Data to examine:
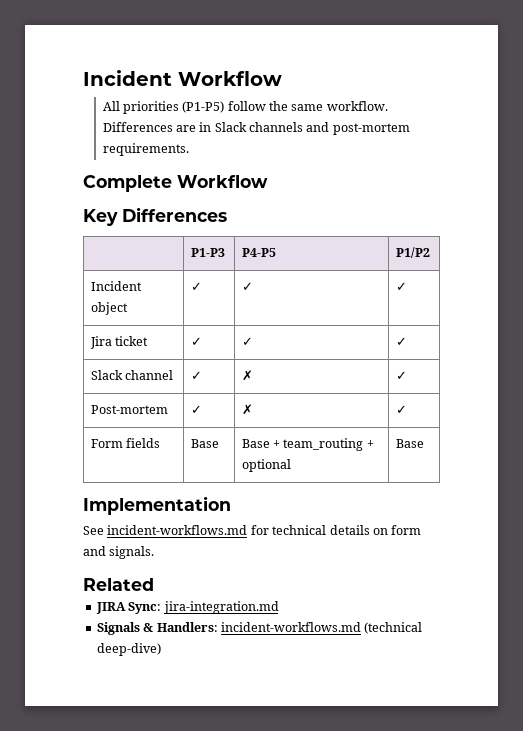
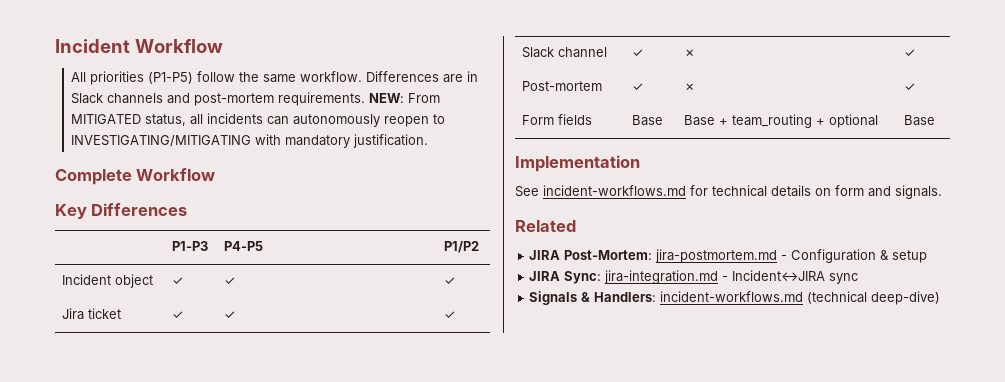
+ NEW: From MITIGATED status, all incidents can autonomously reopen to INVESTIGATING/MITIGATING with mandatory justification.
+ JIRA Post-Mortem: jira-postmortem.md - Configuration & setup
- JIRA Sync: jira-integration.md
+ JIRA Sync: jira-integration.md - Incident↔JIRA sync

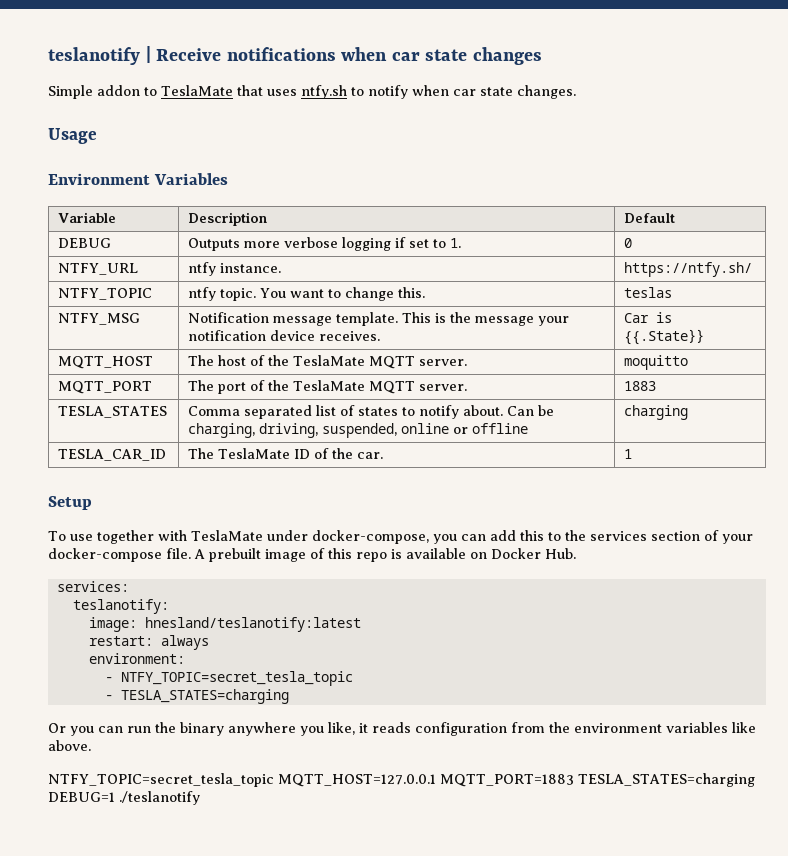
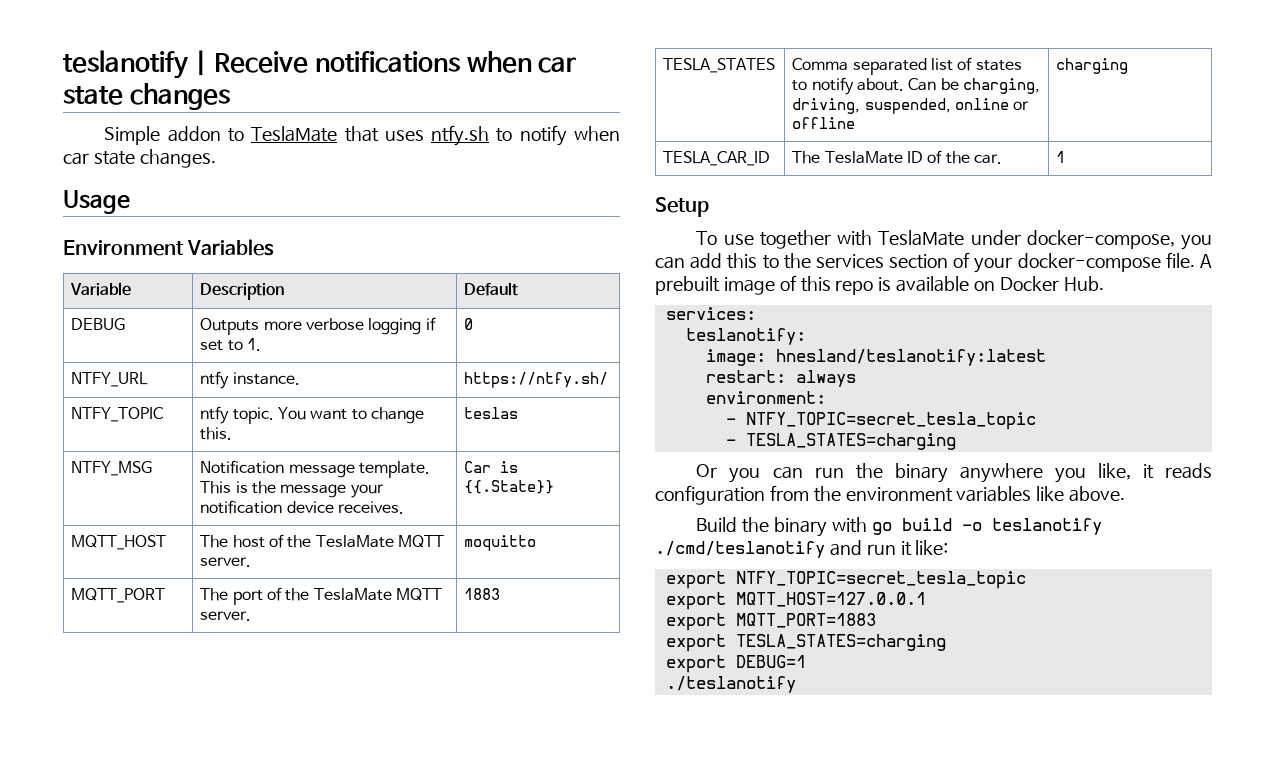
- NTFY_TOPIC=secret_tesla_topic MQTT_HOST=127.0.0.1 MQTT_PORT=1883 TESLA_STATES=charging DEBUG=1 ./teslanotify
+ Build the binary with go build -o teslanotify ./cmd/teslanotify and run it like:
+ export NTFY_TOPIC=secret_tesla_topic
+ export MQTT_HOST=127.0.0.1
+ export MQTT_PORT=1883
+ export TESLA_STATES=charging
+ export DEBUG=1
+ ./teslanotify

What is expected: Every line in the data that holds the string "teslanotify" should be returned.

Solution to this problem:
- NTFY_TOPIC=secret_tesla_topic MQTT_HOST=127.0.0.1 MQTT_PORT=1883 TESLA_STATES=charging DEBUG=1 ./teslanotify
+ Build the binary with go build -o teslanotify ./cmd/teslanotify and run it like:
+ ./teslanotify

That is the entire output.